About this exercise: Look for the string "bold" in the data below, and copy each line that holds it.

Dataset records:

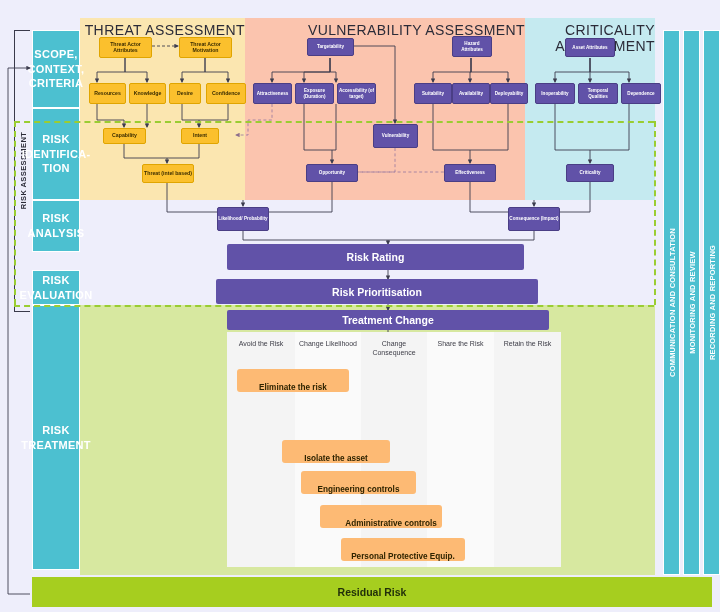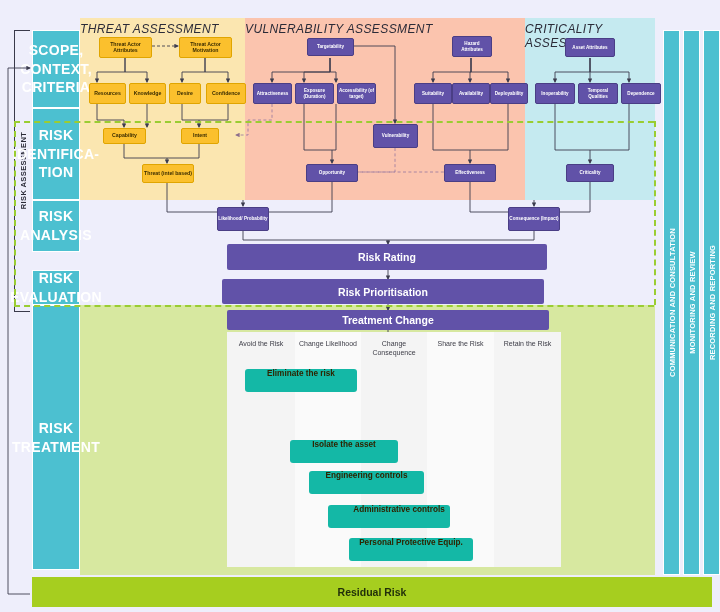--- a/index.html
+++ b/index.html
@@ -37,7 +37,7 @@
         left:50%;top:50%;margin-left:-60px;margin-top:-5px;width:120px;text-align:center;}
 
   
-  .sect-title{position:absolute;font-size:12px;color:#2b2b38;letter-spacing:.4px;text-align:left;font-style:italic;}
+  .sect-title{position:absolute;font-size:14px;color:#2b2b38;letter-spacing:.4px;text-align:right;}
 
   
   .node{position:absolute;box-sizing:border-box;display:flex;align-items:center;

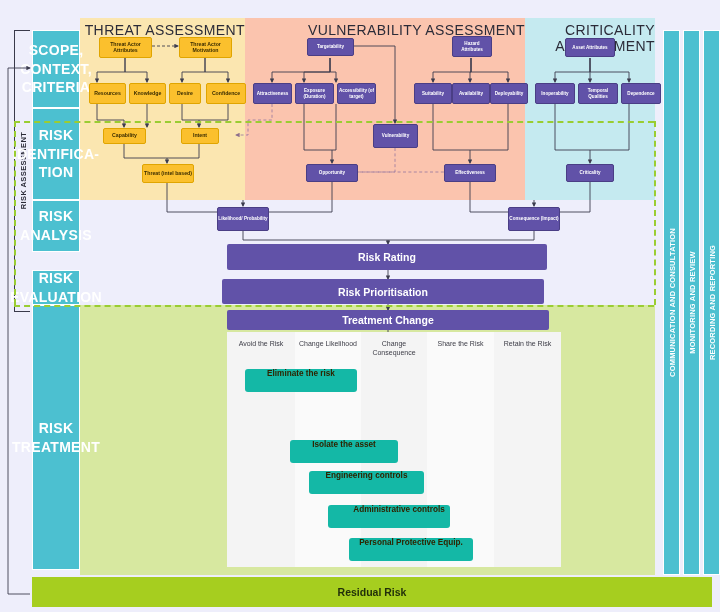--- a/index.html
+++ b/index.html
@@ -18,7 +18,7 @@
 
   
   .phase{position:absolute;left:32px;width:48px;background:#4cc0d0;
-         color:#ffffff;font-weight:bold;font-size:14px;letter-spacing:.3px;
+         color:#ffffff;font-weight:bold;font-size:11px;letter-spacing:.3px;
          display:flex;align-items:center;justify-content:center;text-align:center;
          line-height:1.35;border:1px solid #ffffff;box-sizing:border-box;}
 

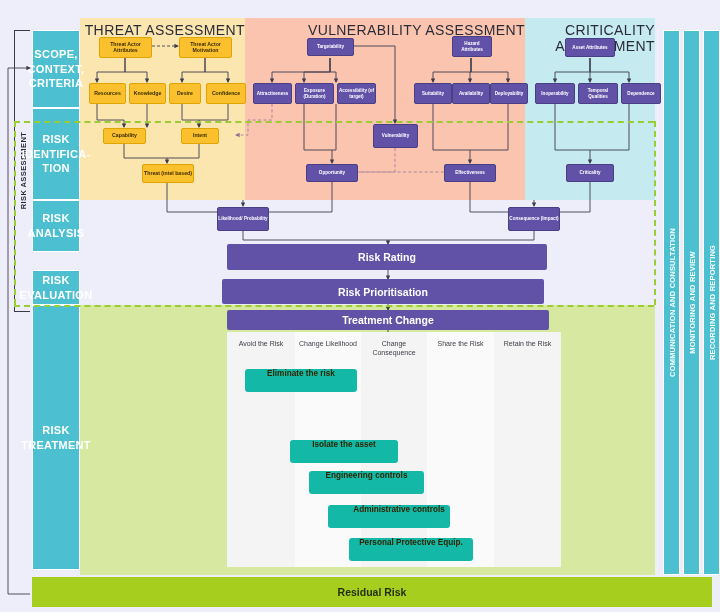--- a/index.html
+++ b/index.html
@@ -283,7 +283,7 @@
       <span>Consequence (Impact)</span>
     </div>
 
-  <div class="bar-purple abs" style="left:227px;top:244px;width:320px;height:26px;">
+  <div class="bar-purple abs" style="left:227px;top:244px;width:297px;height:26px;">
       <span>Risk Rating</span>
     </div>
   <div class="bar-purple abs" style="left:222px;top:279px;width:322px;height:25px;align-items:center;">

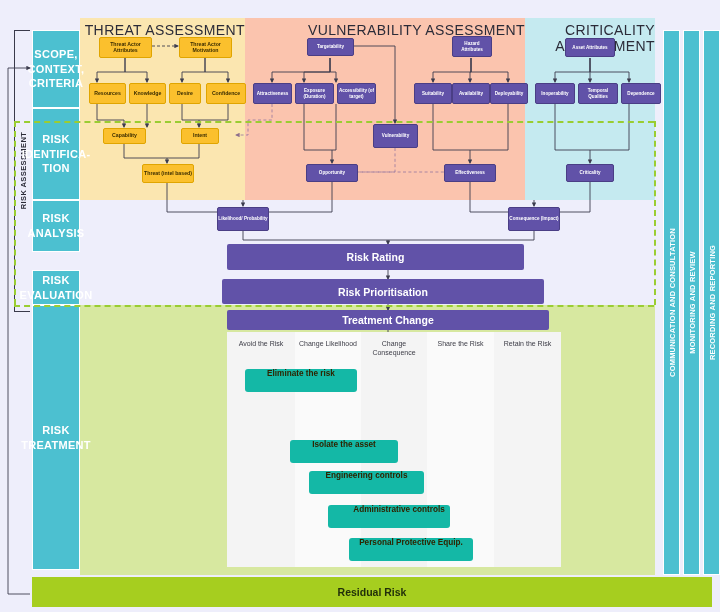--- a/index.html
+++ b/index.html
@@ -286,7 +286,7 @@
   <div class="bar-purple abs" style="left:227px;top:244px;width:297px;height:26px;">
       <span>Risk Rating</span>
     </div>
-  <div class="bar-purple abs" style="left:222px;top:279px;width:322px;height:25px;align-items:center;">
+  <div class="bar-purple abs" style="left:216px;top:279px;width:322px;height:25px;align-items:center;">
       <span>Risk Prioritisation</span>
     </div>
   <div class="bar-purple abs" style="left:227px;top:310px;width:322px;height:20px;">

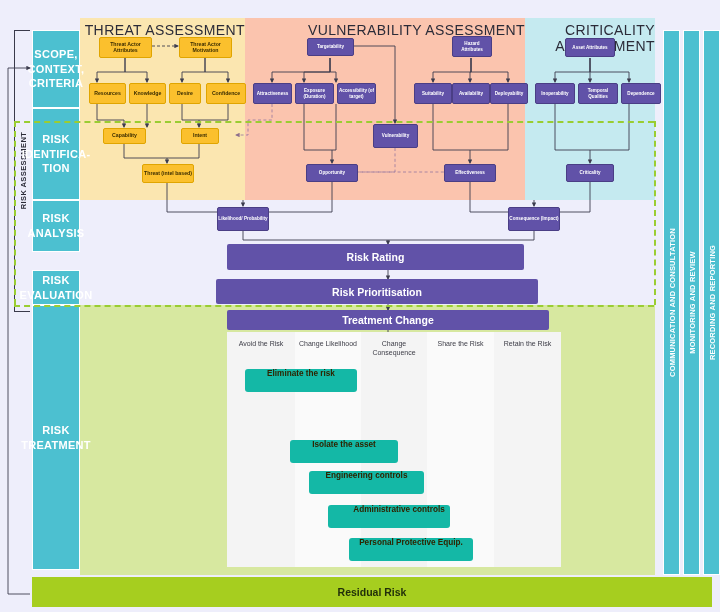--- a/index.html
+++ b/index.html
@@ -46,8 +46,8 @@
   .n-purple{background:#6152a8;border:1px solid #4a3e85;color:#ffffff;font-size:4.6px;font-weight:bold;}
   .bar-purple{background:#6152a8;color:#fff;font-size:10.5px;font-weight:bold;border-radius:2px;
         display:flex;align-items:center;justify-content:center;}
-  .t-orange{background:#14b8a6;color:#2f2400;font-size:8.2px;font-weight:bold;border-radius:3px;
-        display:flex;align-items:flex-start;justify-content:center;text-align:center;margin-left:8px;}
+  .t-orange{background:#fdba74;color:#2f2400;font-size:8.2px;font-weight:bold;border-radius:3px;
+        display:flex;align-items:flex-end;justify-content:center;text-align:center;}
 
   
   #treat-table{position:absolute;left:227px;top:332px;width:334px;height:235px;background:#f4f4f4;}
==
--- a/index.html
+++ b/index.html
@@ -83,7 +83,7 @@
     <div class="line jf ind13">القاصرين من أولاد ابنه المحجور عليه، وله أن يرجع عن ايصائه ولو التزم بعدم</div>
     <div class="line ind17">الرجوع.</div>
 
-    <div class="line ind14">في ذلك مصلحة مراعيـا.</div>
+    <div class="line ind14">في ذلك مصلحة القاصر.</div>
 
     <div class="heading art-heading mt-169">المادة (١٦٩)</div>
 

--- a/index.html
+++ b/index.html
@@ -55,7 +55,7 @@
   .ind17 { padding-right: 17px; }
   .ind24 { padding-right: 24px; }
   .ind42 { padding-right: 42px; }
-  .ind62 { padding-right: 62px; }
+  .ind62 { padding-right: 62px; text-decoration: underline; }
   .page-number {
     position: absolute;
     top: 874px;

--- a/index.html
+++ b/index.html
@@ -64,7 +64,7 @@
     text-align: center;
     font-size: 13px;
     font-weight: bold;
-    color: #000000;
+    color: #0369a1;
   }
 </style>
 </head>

Output of the task:
-         color:#ffffff;font-weight:bold;font-size:14px;letter-spacing:.3px;
+         color:#ffffff;font-weight:bold;font-size:11px;letter-spacing:.3px;
   .n-purple{background:#6152a8;border:1px solid #4a3e85;color:#ffffff;font-size:4.6px;font-weight:bold;}
   .bar-purple{background:#6152a8;color:#fff;font-size:10.5px;font-weight:bold;border-radius:2px;
-  .t-orange{background:#14b8a6;color:#2f2400;font-size:8.2px;font-weight:bold;border-radius:3px;
+  .t-orange{background:#fdba74;color:#2f2400;font-size:8.2px;font-weight:bold;border-radius:3px;
     font-weight: bold;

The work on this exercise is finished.